Records from a data collection:
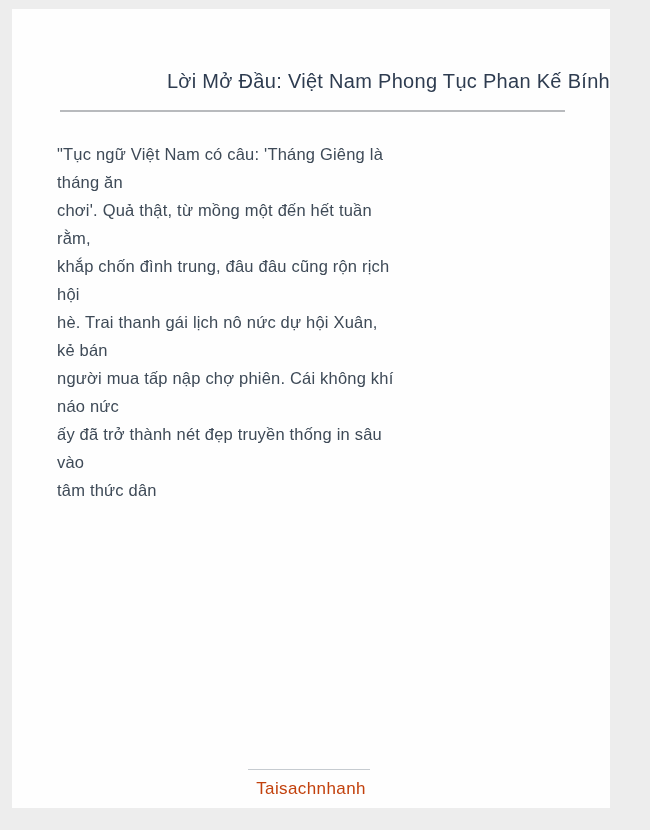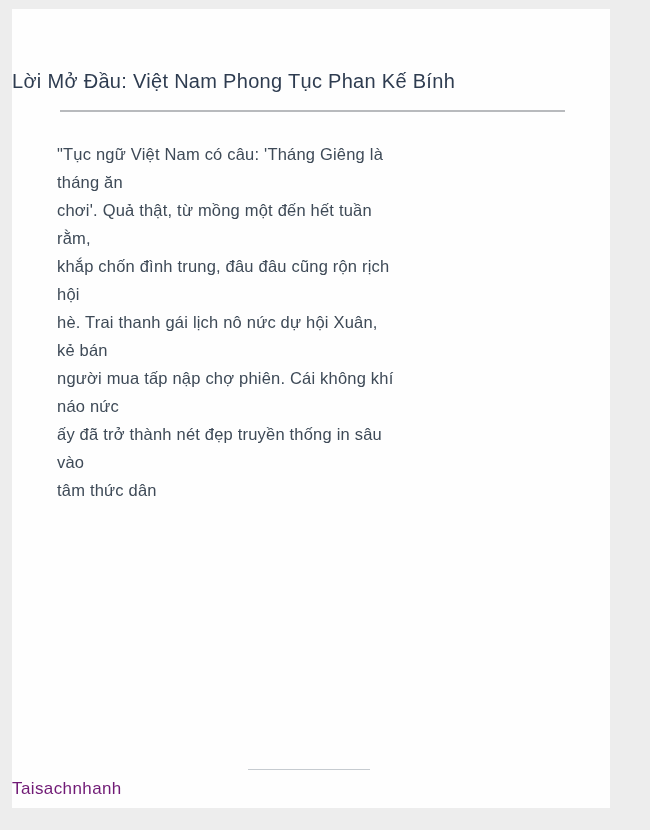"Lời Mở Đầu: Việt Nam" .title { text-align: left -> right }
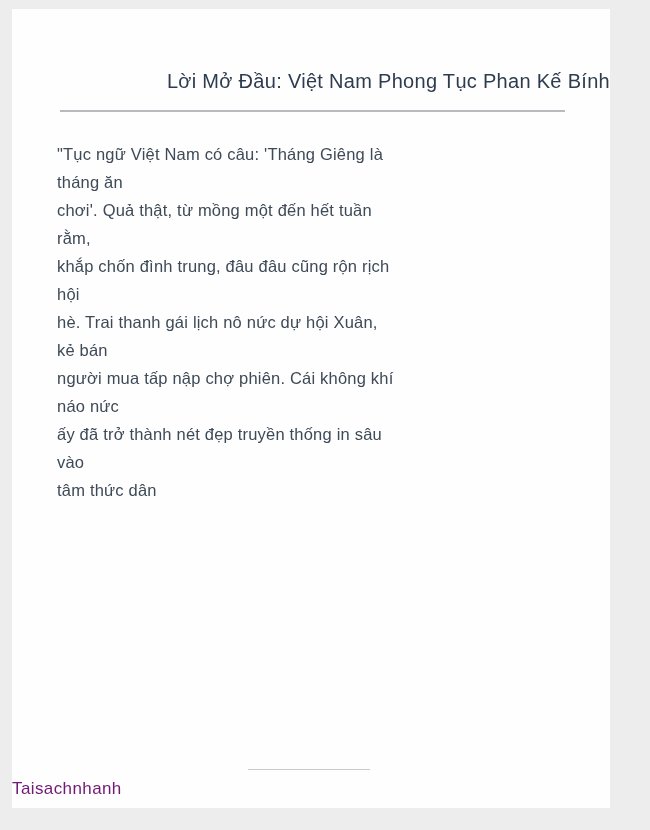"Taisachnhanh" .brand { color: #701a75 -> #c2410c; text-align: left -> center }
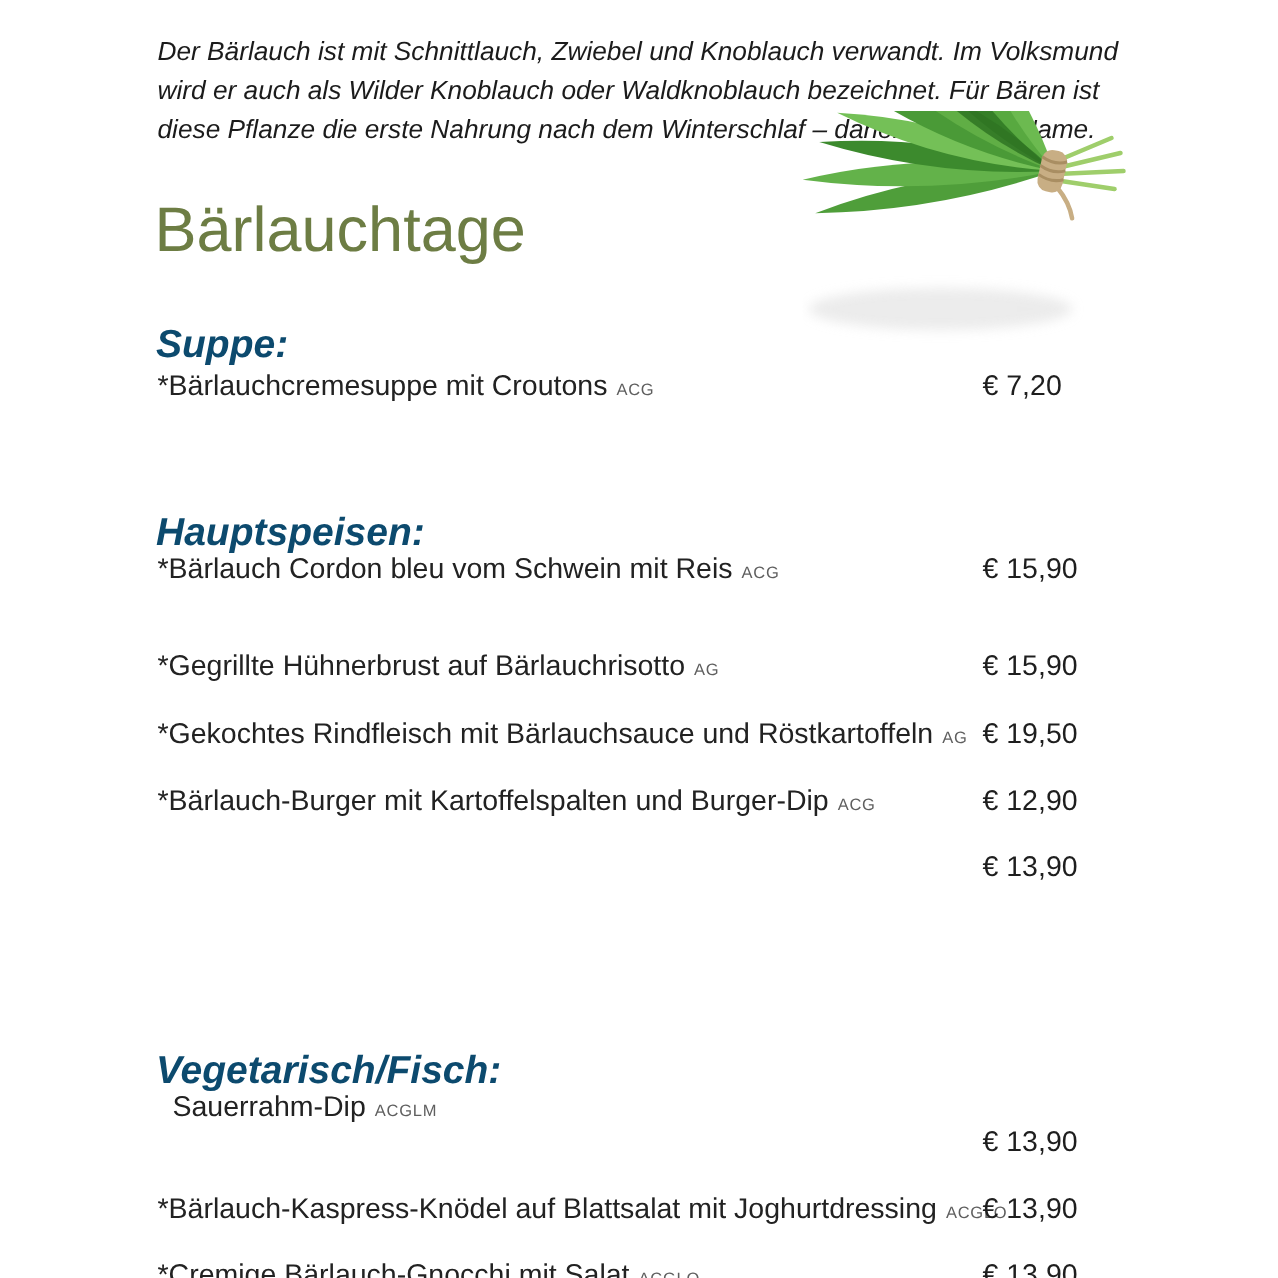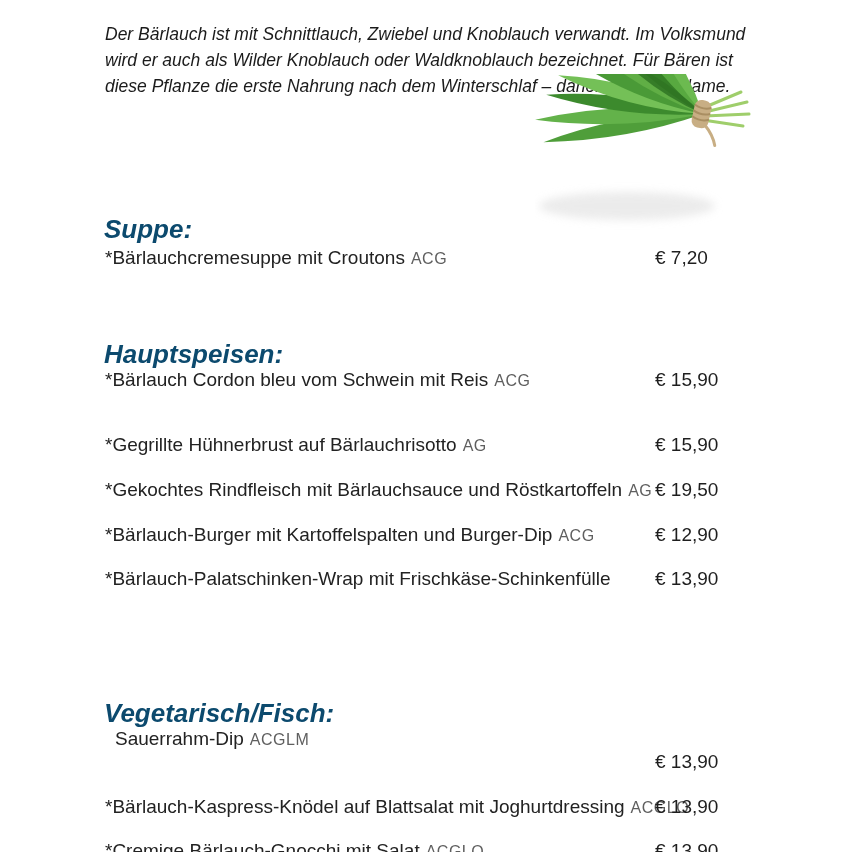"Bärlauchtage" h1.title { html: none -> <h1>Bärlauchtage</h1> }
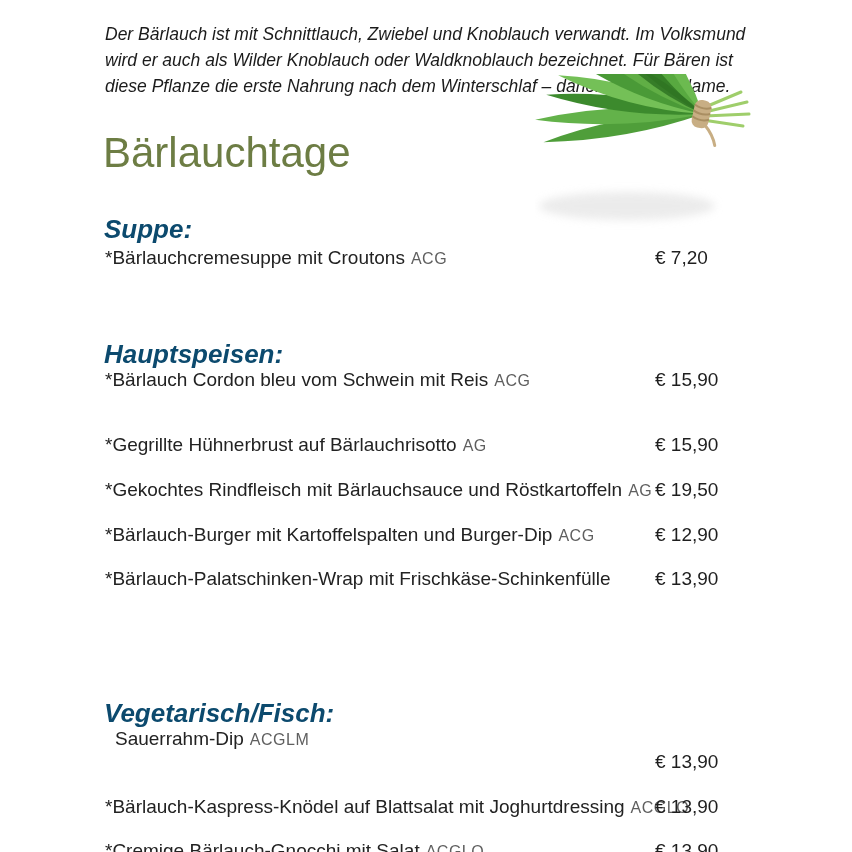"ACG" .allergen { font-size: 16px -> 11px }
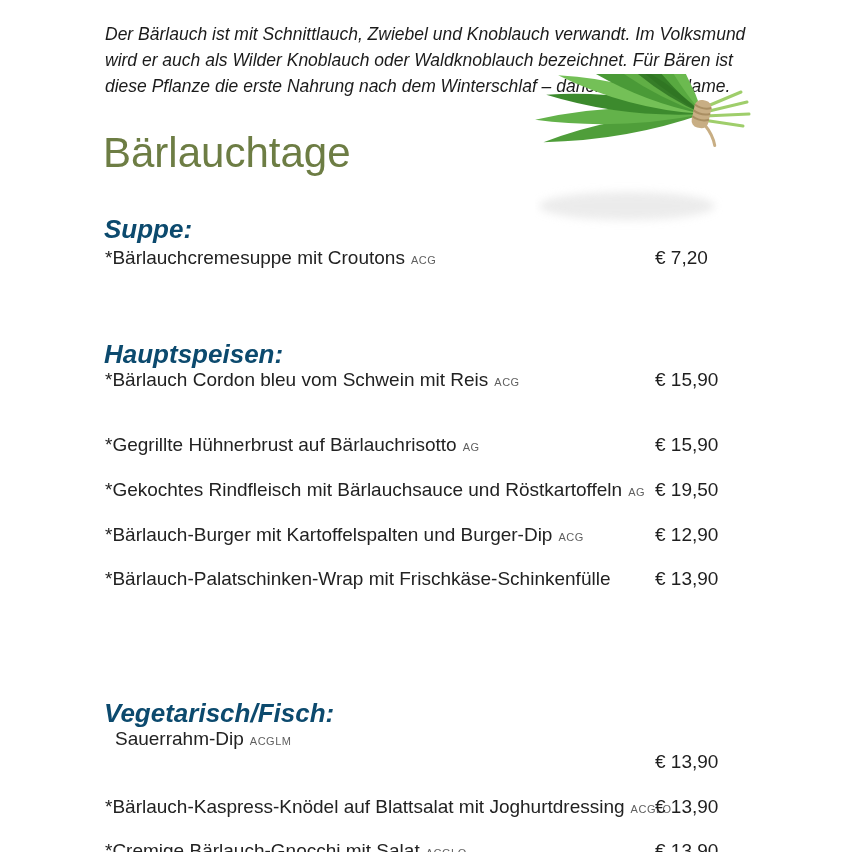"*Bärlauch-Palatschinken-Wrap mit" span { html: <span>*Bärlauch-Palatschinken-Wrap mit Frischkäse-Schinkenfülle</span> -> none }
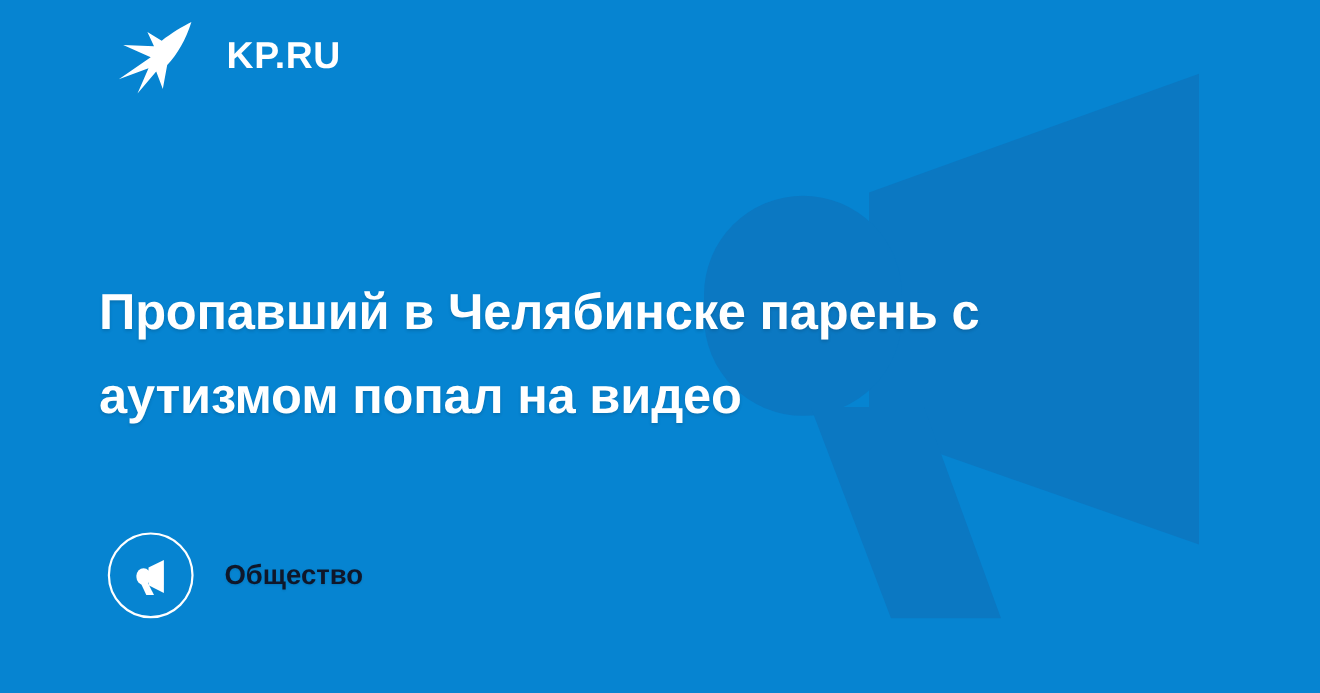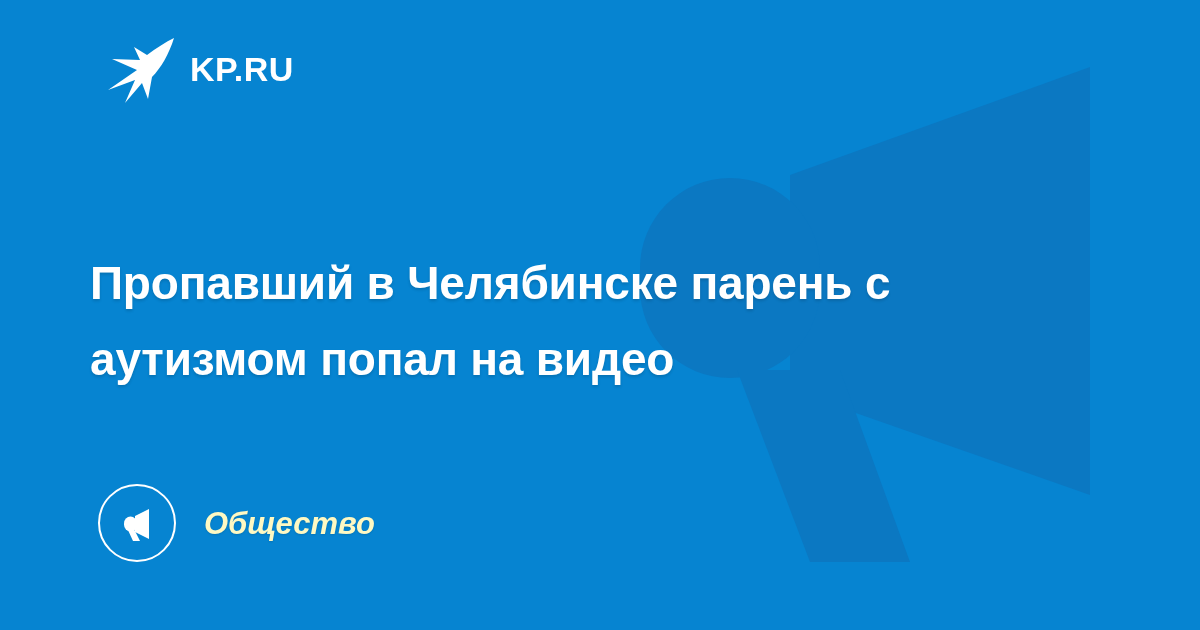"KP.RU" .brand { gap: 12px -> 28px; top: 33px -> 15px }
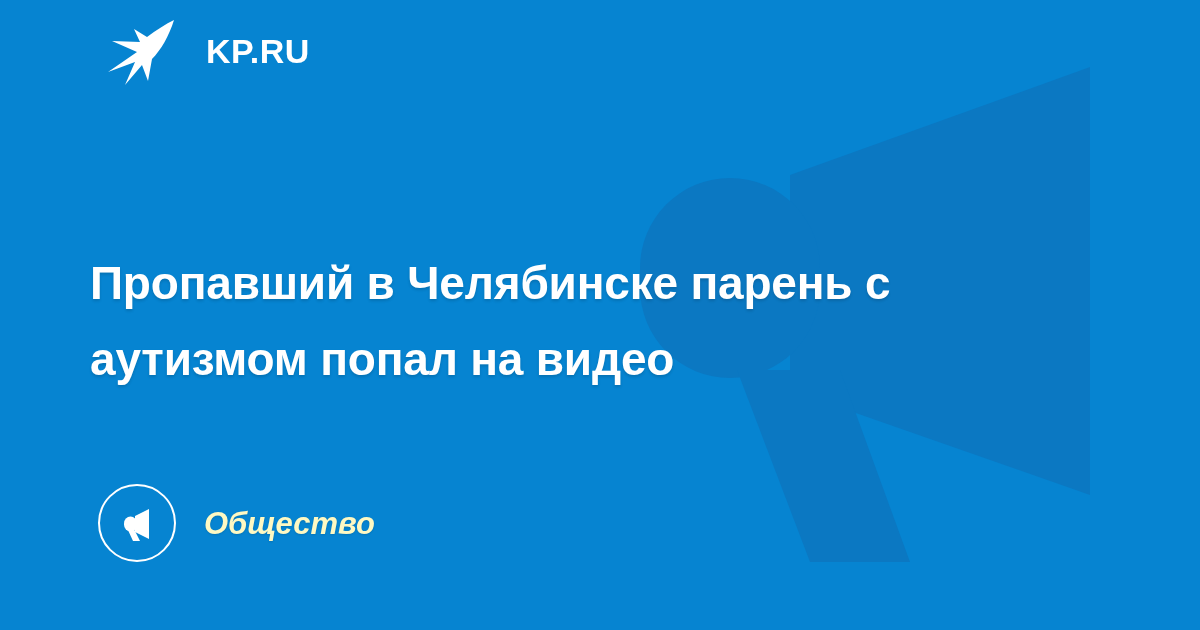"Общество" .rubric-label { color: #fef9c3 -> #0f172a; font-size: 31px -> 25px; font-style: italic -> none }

→ **YOUR INSTRUCTIONS**
The result should be every entry, word for word, and no pictures.

→ **ANSWER BOX**
"Lời Mở Đầu: Việt Nam" .title { text-align: left -> right }
"Taisachnhanh" .brand { color: #701a75 -> #c2410c; text-align: left -> center }
"Bärlauchtage" h1.title { html: none -> <h1>Bärlauchtage</h1> }
"ACG" .allergen { font-size: 16px -> 11px }
"*Bärlauch-Palatschinken-Wrap mit" span { html: <span>*Bärlauch-Palatschinken-Wrap mit Frischkäse-Schinkenfülle</span> -> none }
"KP.RU" .brand { gap: 12px -> 28px; top: 33px -> 15px }
"Общество" .rubric-label { color: #fef9c3 -> #0f172a; font-size: 31px -> 25px; font-style: italic -> none }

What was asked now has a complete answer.